As the first week of COP15 Biodiversity Conference draws to a close in Montreal, Indigenous groups are warning the 30x30 policy, which aims to preserve 30% of the world’s lands and oceans by 2030, could be the largest land grab in history and endanger the survival of Indigenous People around the globe.
Protecting indigenous lands is vital because they “contain 80 percent of the world’s remaining biodiversity and the world’s healthiest and most resilient forests are on protected Indigenous territory,” Grist reports.
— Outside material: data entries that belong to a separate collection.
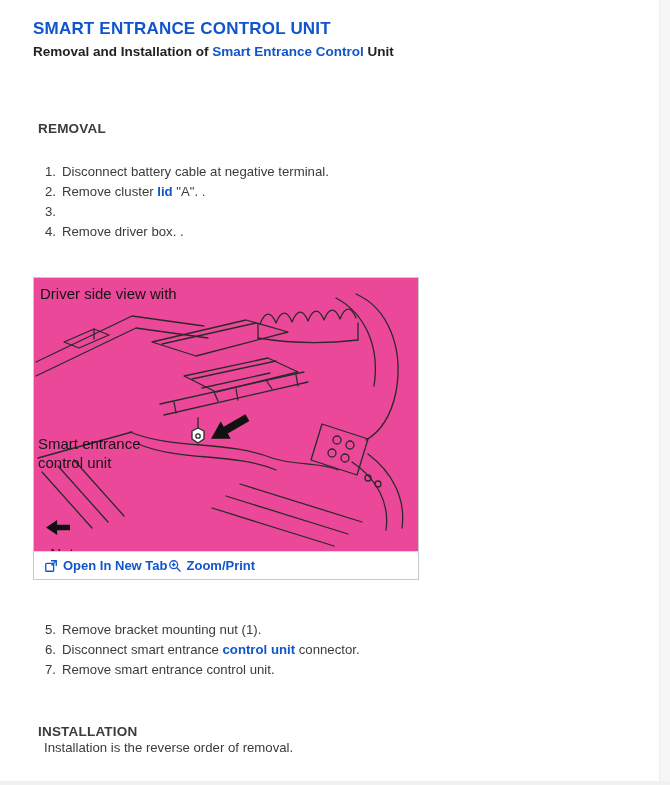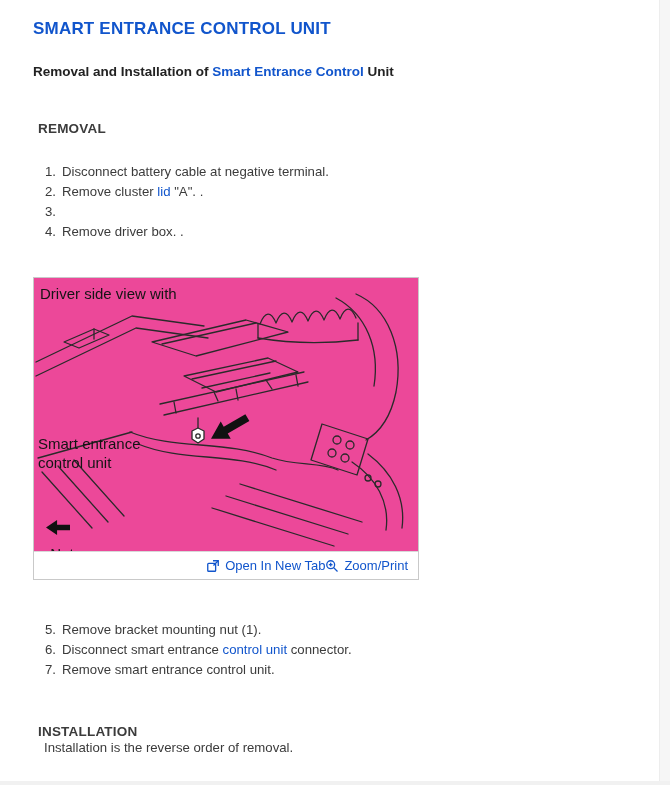"Removal and Installation of Smart" .subtitle { top: 64px -> 44px }
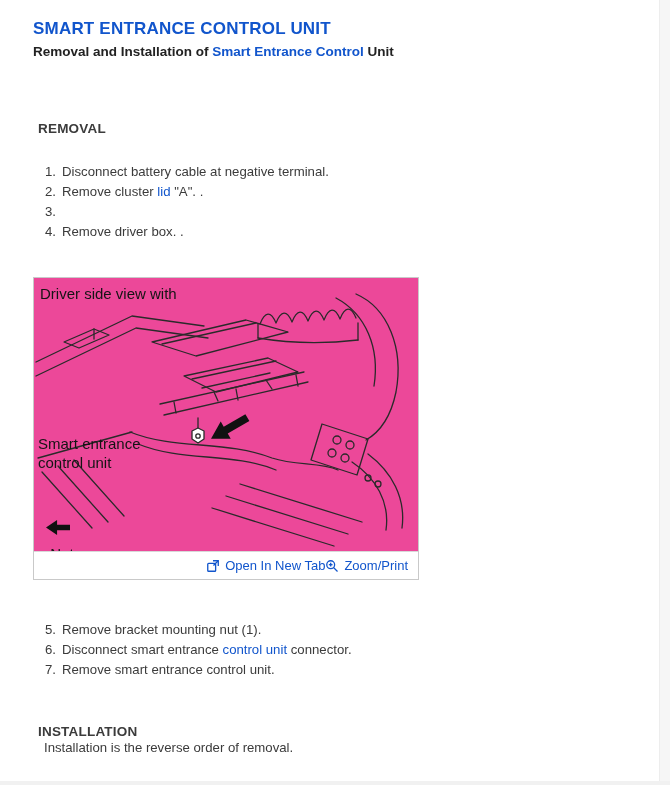"lid" a { font-weight: none -> bold }
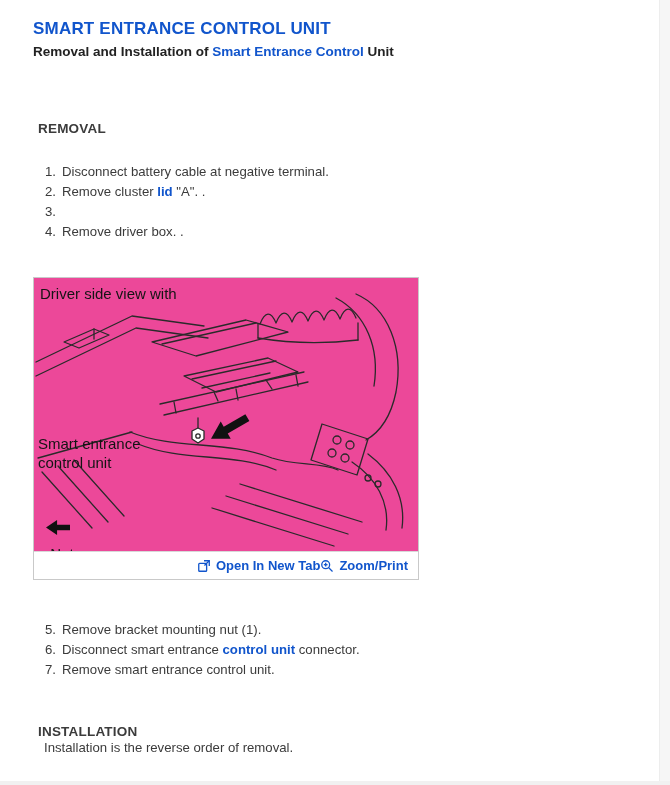"Open In New Tab" .fig-footer { justify-content: flex-end -> flex-start }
Advocates are most concerned with 30X30 and its impacts on Indigenous peoples, rights and lands. In the Democratic Republic of the Congo, Indigenous Batwa were evicted, killed and group raped during a violent eviction campaign from Kahuzi-Biega National Park under the pretense of protecting the UNESCO World Heritage Site from poachers and deforestation. In Tanzania, nearly 150,000 Indigenous Maasai could be evicted from their homes to create game reserves and protected areas. In Nepal, Indigenous Tharu and others were evicted from their lands to create Chitwan National Park and Bardiya National Park, both of which have been supported by international conservation organizations like the World Wildlife Fund.
Jennifer Corpuz, a representative of the International Indigenous Forum on Biodiversity stressed how important it is for communities to agree to their protected status.
“Out of the 1/3 of the world stewarded by indigenous people, only 40 percent is covered by protected areas. The remaining 60 percent must be conserved as well. Why can’t we allow indigenous people’s territory to be governed by indigenous people and their ways,” she asked.
COP15 is bedeviled by the same bloated negotiating text which typically characterizes the UNFCCC COPs. The Guardian reports that the current text of the Global Biodiversity Framework (GBF) “is littered with more than 1,000 brackets, which will need dealing with over the next two weeks. The text has been described as a “mess”, with many concerned about the amount that still needs to be done.”
COP15 has convened to establish new rules to curtail and reverse damage to nature under the “post-2020 global biodiversity framework” (GBF) – often referred to colloquially as the “Paris Agreement for nature”.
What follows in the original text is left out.